TASK DETAILS :: Reproduce every record below word for word and include no pictures.
━━━━━ RECORDS TO USE ━━━━━
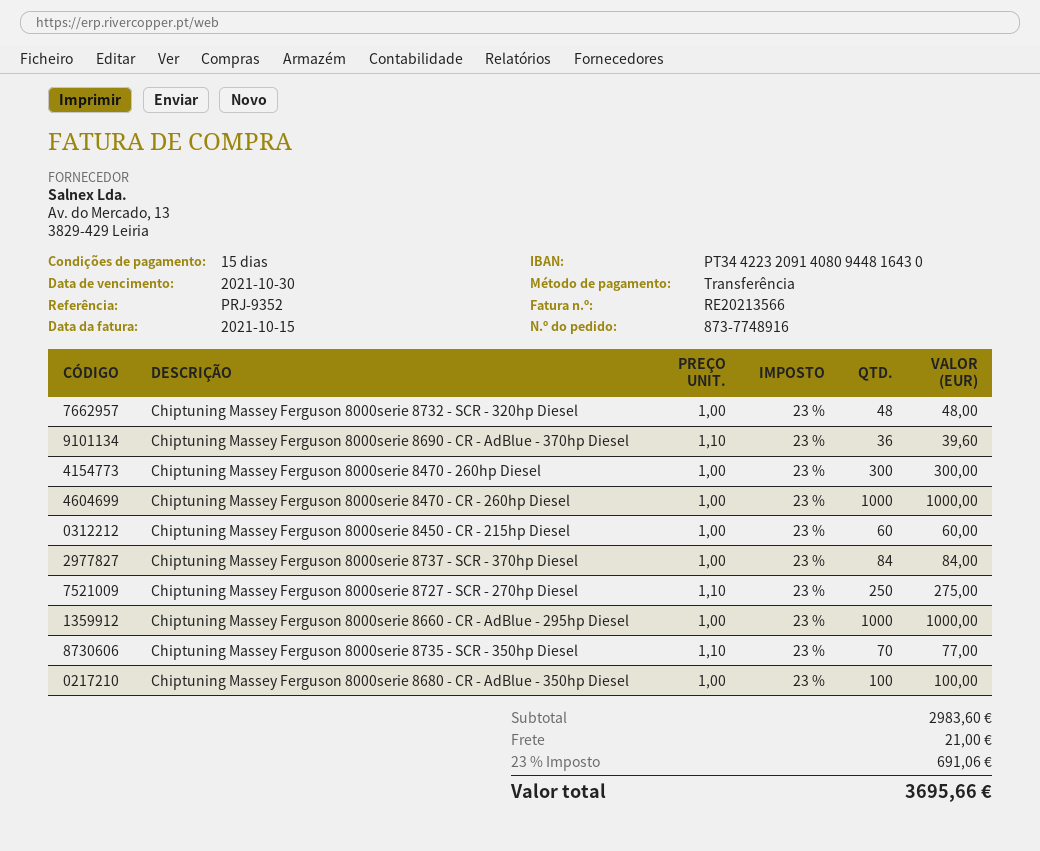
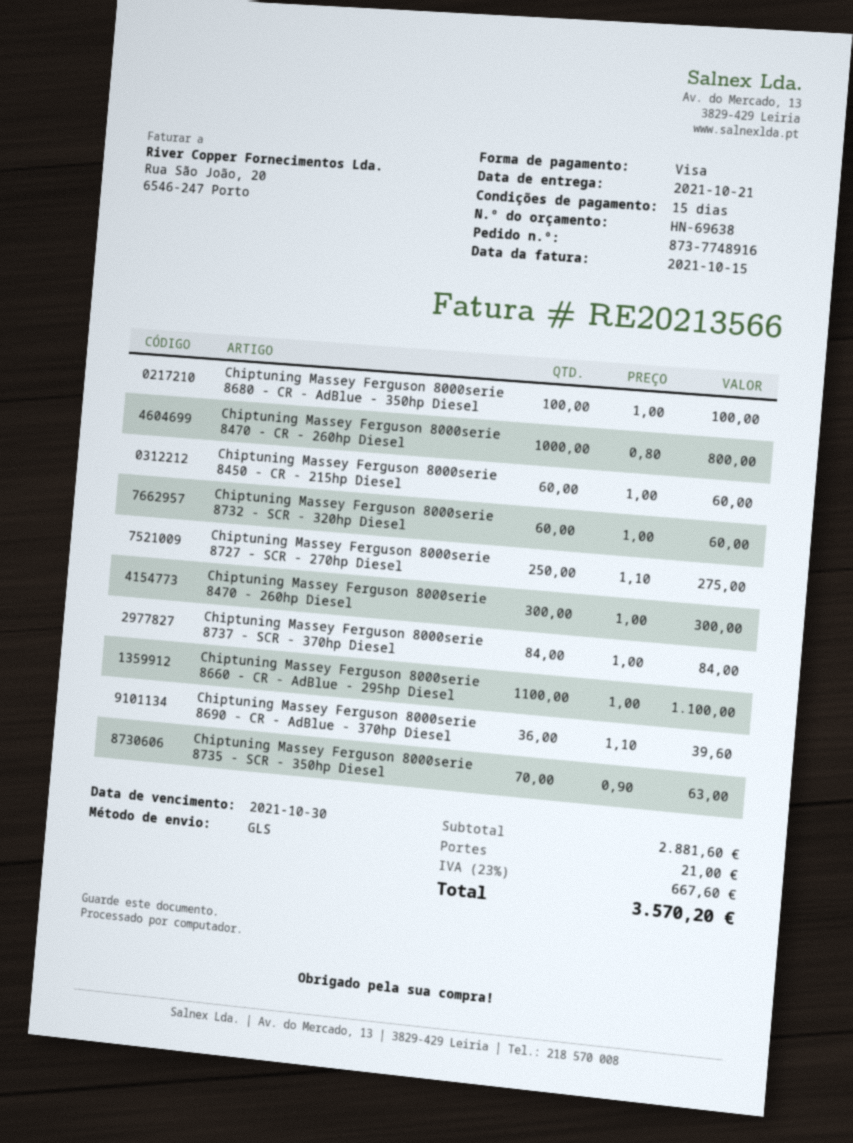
payment method: bank transfer -> Visa
Chiptuning Massey Ferguson 8000serie 8732 - SCR - 320hp Diesel: 48 x 1.00 = 48.00 -> 60 x 1.00 = 60.00
Chiptuning Massey Ferguson 8000serie 8470 - CR - 260hp Diesel: 1000 x 1.00 = 1000.00 -> 1000 x 0.80 = 800.00
Chiptuning Massey Ferguson 8000serie 8660 - CR - AdBlue - 295hp Diesel: 1000 x 1.00 = 1000.00 -> 1100 x 1.00 = 1100.00
Chiptuning Massey Ferguson 8000serie 8735 - SCR - 350hp Diesel: 70 x 1.10 = 77.00 -> 70 x 0.90 = 63.00
subtotal: 2983.60 -> 2881.60
tax: 23% = 691.06 -> 23% = 667.60
total: 3695.66 -> 3570.20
━━━━━
SOLUTION TO THE EXERCISE ::
payment method: bank transfer -> Visa
Chiptuning Massey Ferguson 8000serie 8732 - SCR - 320hp Diesel: 48 x 1.00 = 48.00 -> 60 x 1.00 = 60.00
Chiptuning Massey Ferguson 8000serie 8470 - CR - 260hp Diesel: 1000 x 1.00 = 1000.00 -> 1000 x 0.80 = 800.00
Chiptuning Massey Ferguson 8000serie 8660 - CR - AdBlue - 295hp Diesel: 1000 x 1.00 = 1000.00 -> 1100 x 1.00 = 1100.00
Chiptuning Massey Ferguson 8000serie 8735 - SCR - 350hp Diesel: 70 x 1.10 = 77.00 -> 70 x 0.90 = 63.00
subtotal: 2983.60 -> 2881.60
tax: 23% = 691.06 -> 23% = 667.60
total: 3695.66 -> 3570.20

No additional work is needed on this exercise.